WHAT TO PRODUCE -> Below are records to give again exactly; omit each image they contain.

--

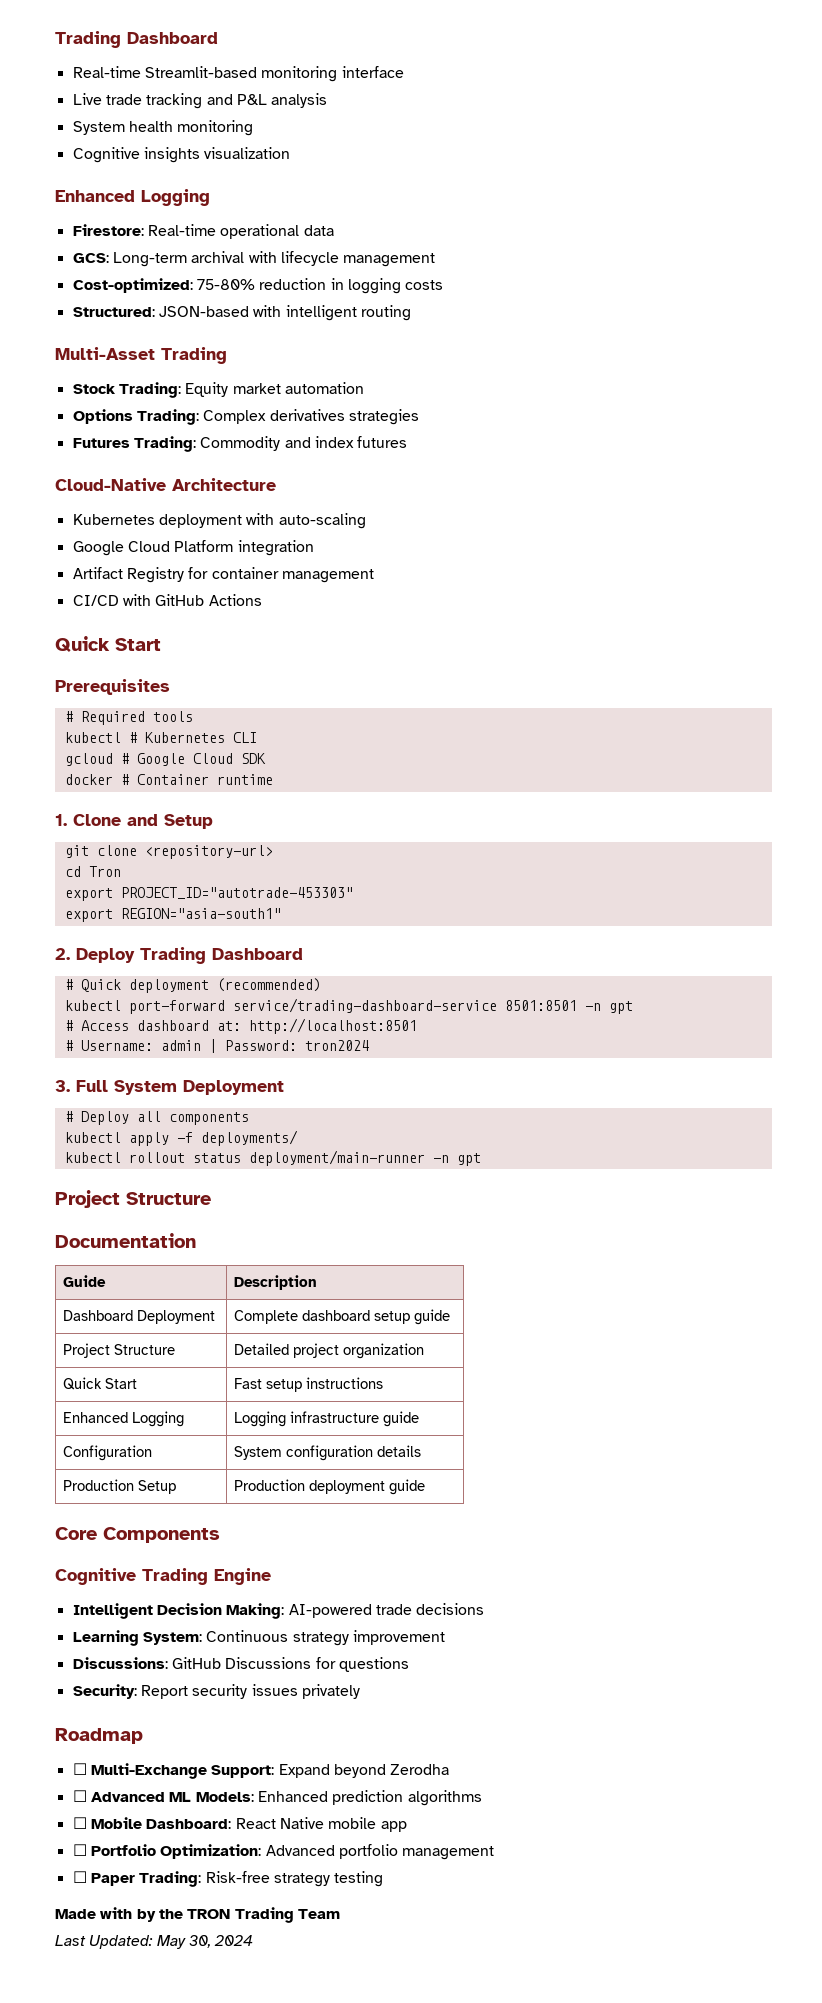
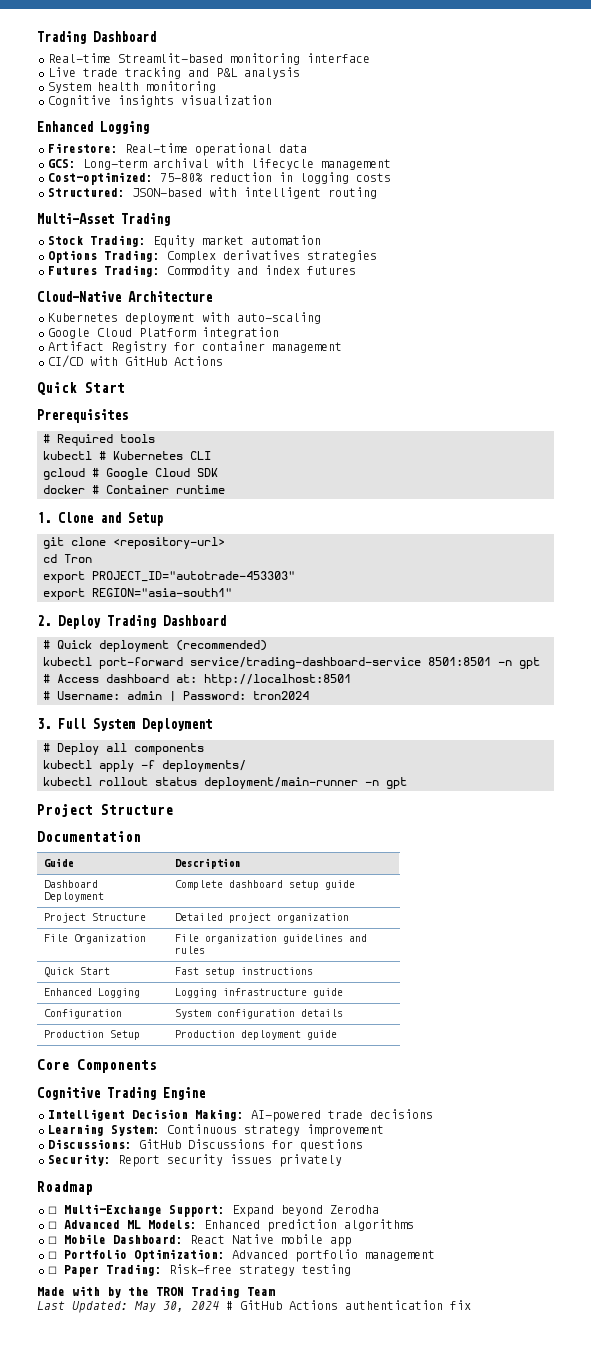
+ File Organization | File organization guidelines and rules
- Last Updated: May 30, 2024
+ Last Updated: May 30, 2024 # GitHub Actions authentication fix

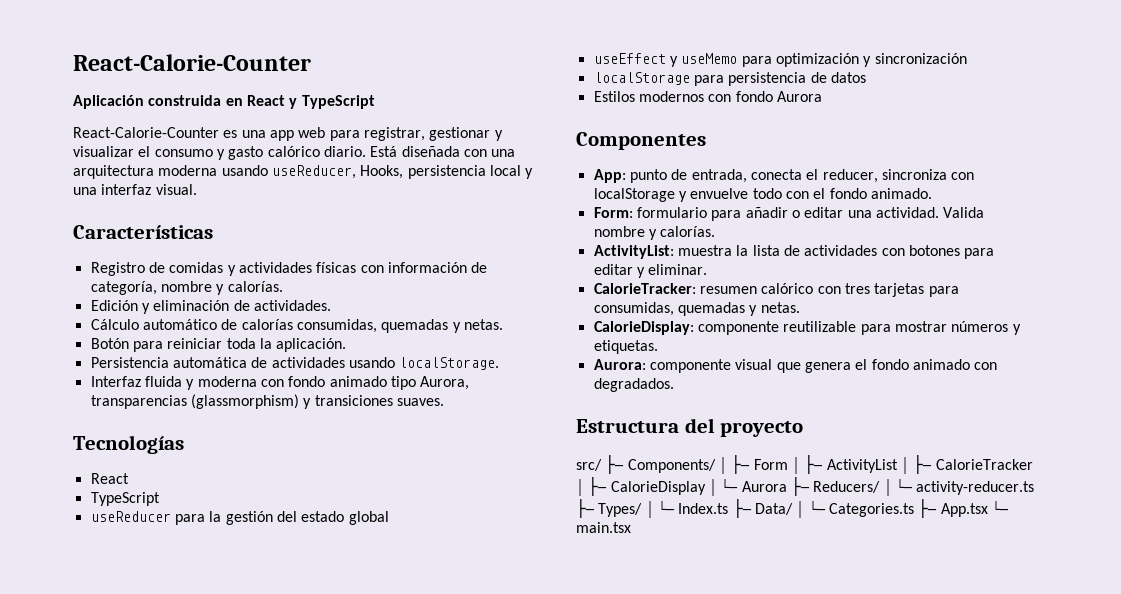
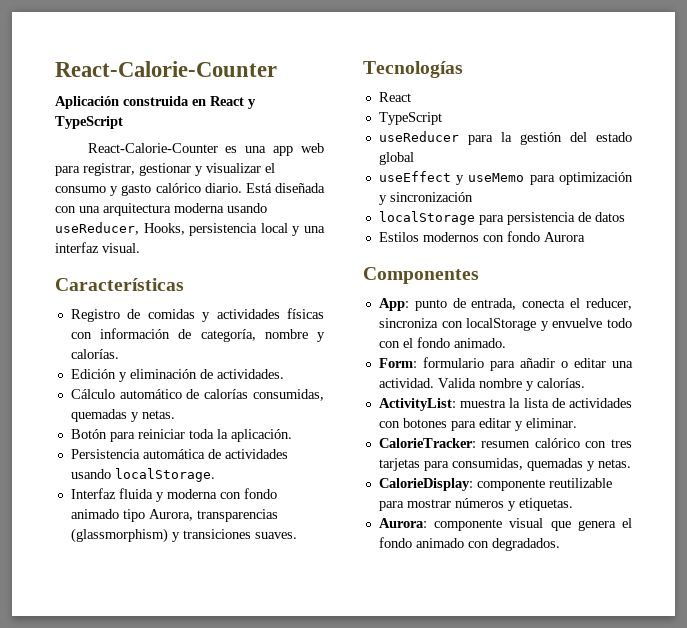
- Estructura del proyecto
- src/ ├─ Components/ │ ├─ Form │ ├─ ActivityList │ ├─ CalorieTracker │ ├─ CalorieDisplay │ └─ Aurora ├─ Reducers/ │ └─ activity-reducer.ts ├─ Types/ │ └─ Index.ts ├─ Data/ │ └─ Categories.ts ├─ App.tsx └─ main.tsx

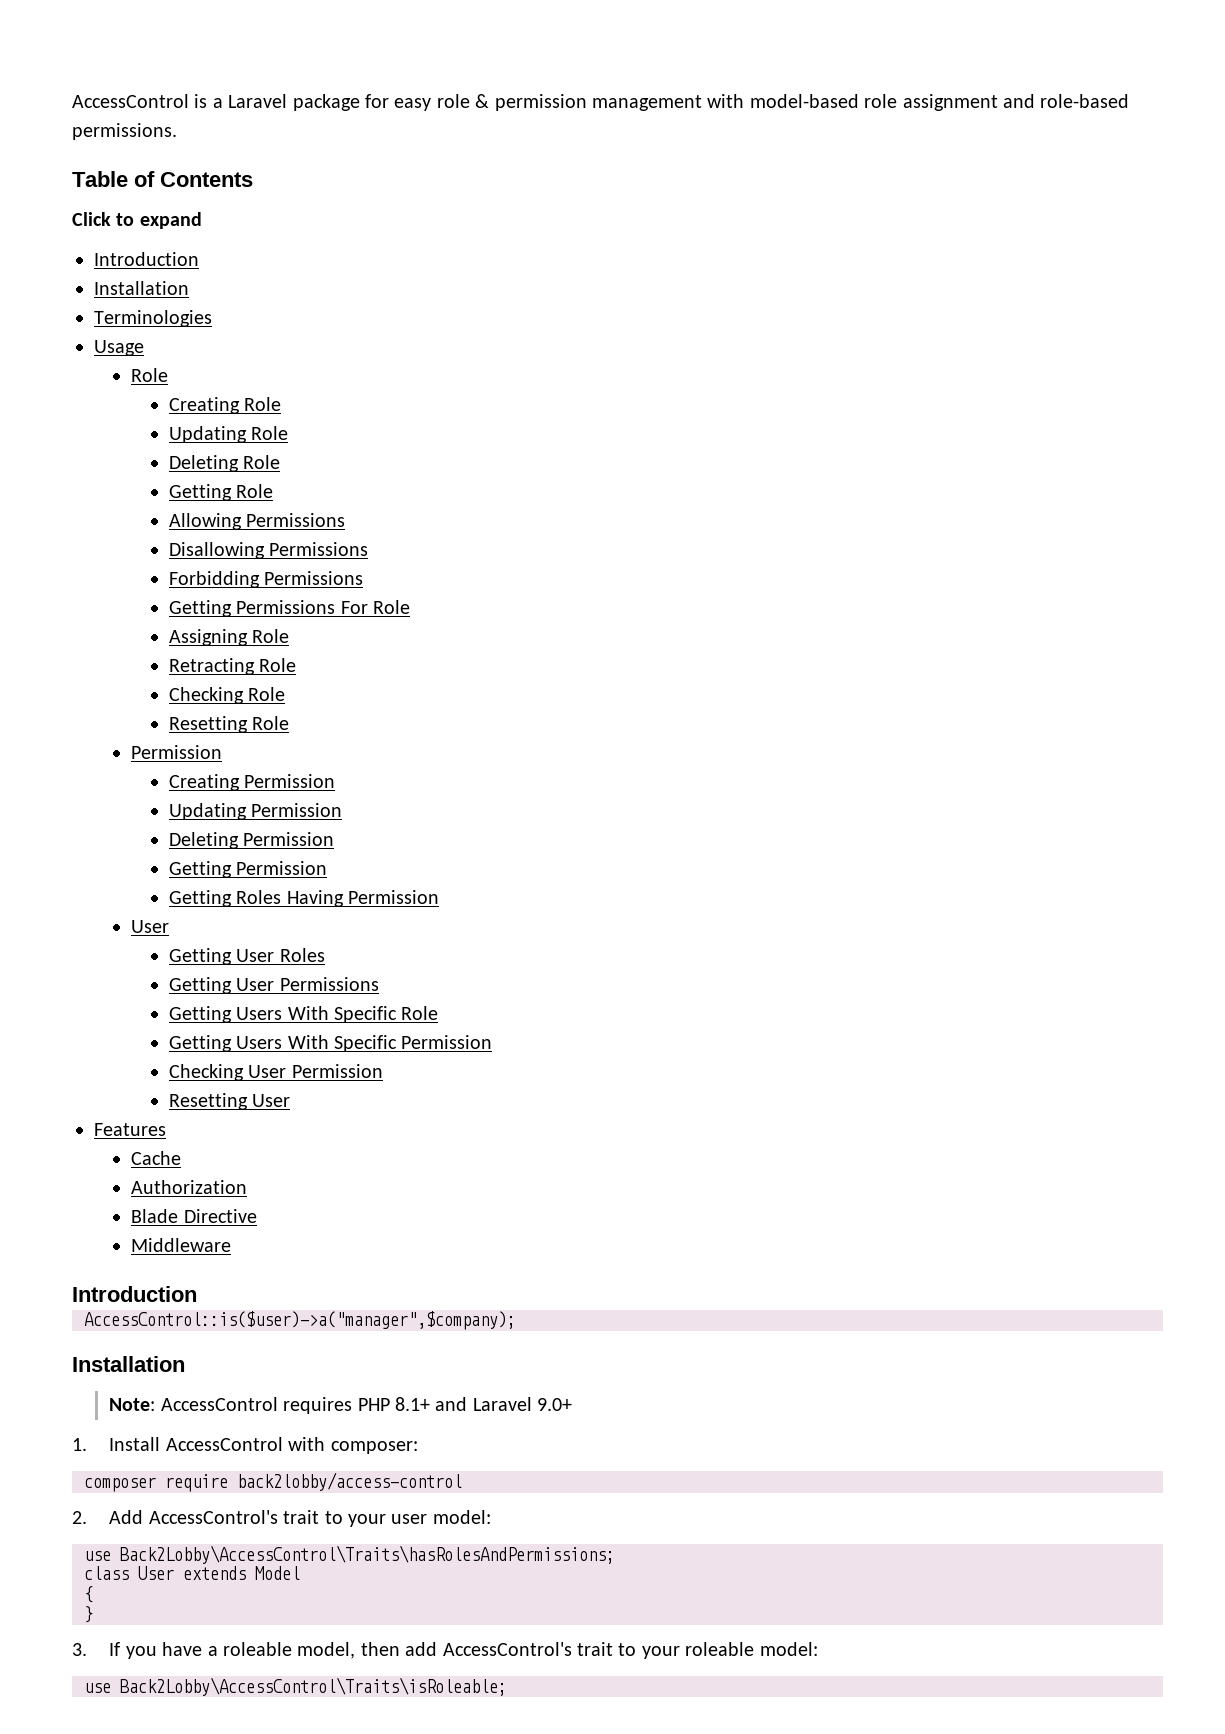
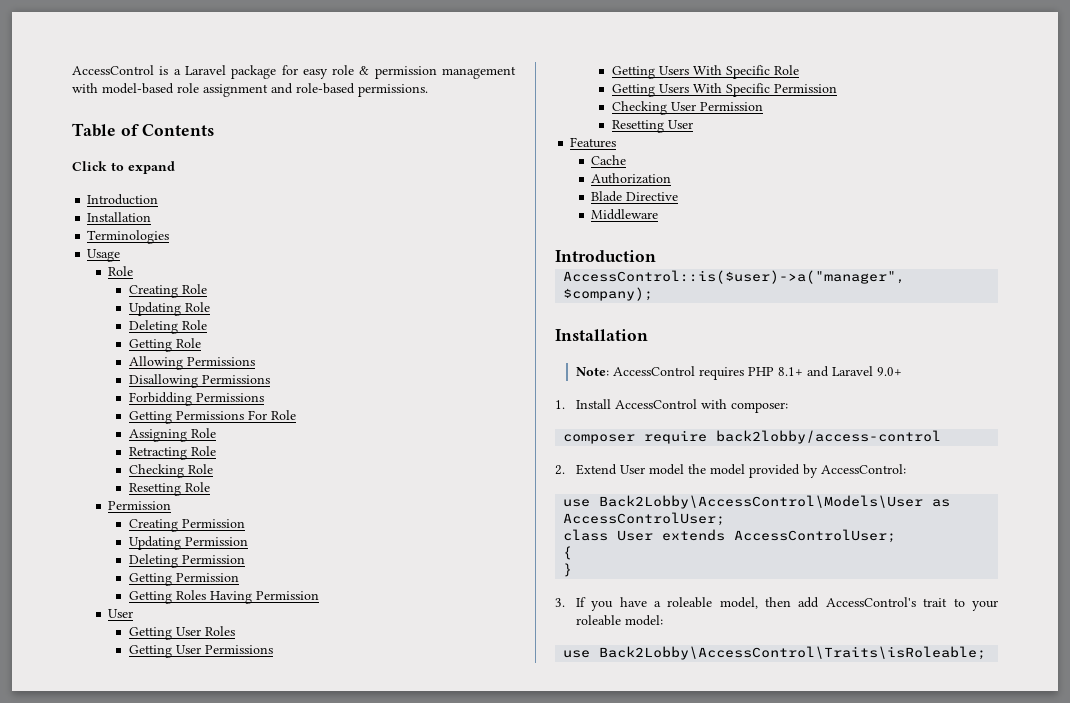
- 2. Add AccessControl's trait to your user model:
- use Back2Lobby\AccessControl\Traits\hasRolesAndPermissions;
+ 2. Extend User model the model provided by AccessControl:
+ use Back2Lobby\AccessControl\Models\User as AccessControlUser;
- class User extends Model
+ class User extends AccessControlUser;

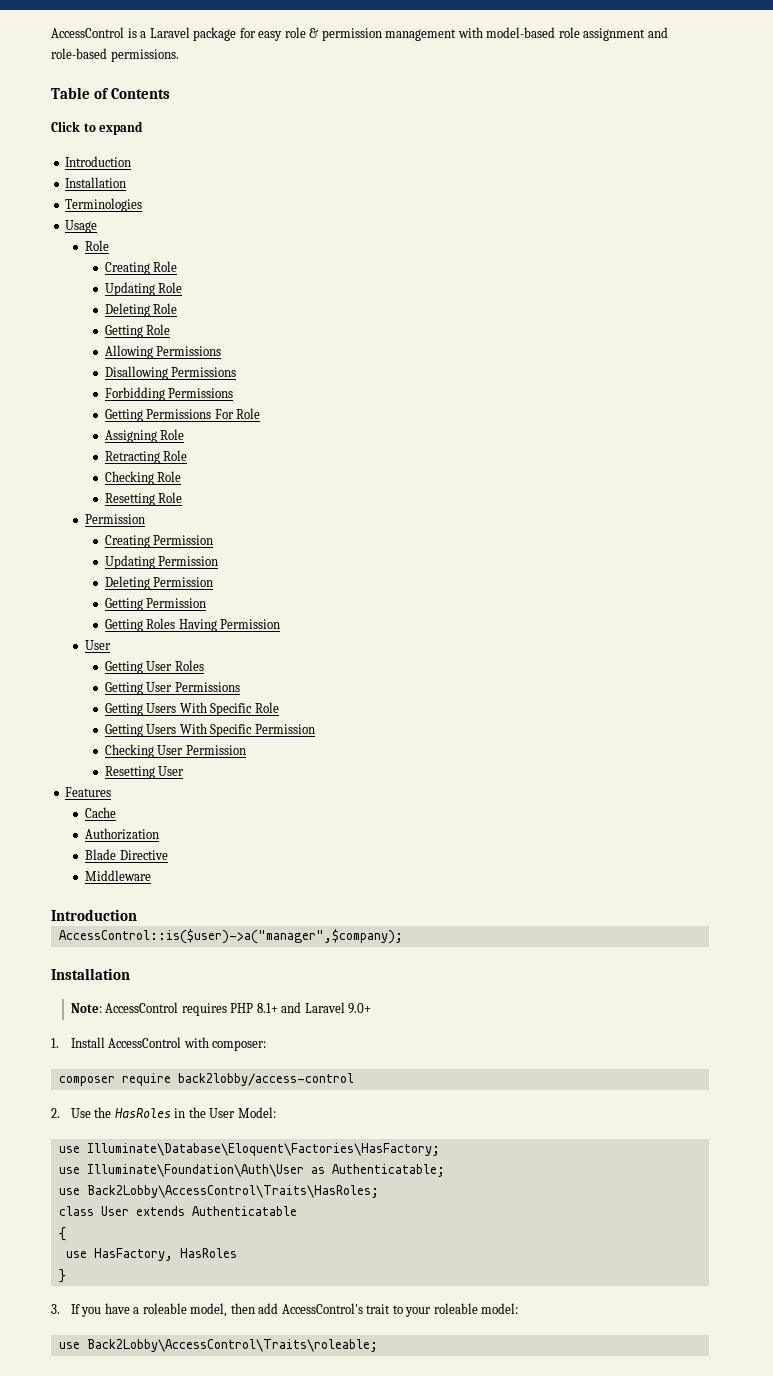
- 2. Extend User model the model provided by AccessControl:
- use Back2Lobby\AccessControl\Models\User as AccessControlUser;
+ 2. Use the HasRoles in the User Model:
+ use Illuminate\Database\Eloquent\Factories\HasFactory;
+ use Illuminate\Foundation\Auth\User as Authenticatable;
+ use Back2Lobby\AccessControl\Traits\HasRoles;
- class User extends AccessControlUser;
+ class User extends Authenticatable
+ use HasFactory, HasRoles
- use Back2Lobby\AccessControl\Traits\isRoleable;
+ use Back2Lobby\AccessControl\Traits\roleable;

--

RESPONSE TO THIS EXERCISE ->
+ File Organization | File organization guidelines and rules
- Last Updated: May 30, 2024
+ Last Updated: May 30, 2024 # GitHub Actions authentication fix

- Estructura del proyecto
- src/ ├─ Components/ │ ├─ Form │ ├─ ActivityList │ ├─ CalorieTracker │ ├─ CalorieDisplay │ └─ Aurora ├─ Reducers/ │ └─ activity-reducer.ts ├─ Types/ │ └─ Index.ts ├─ Data/ │ └─ Categories.ts ├─ App.tsx └─ main.tsx

- 2. Add AccessControl's trait to your user model:
- use Back2Lobby\AccessControl\Traits\hasRolesAndPermissions;
+ 2. Extend User model the model provided by AccessControl:
+ use Back2Lobby\AccessControl\Models\User as AccessControlUser;
- class User extends Model
+ class User extends AccessControlUser;

- 2. Extend User model the model provided by AccessControl:
- use Back2Lobby\AccessControl\Models\User as AccessControlUser;
+ 2. Use the HasRoles in the User Model:
+ use Illuminate\Database\Eloquent\Factories\HasFactory;
+ use Illuminate\Foundation\Auth\User as Authenticatable;
+ use Back2Lobby\AccessControl\Traits\HasRoles;
- class User extends AccessControlUser;
+ class User extends Authenticatable
+ use HasFactory, HasRoles
- use Back2Lobby\AccessControl\Traits\isRoleable;
+ use Back2Lobby\AccessControl\Traits\roleable;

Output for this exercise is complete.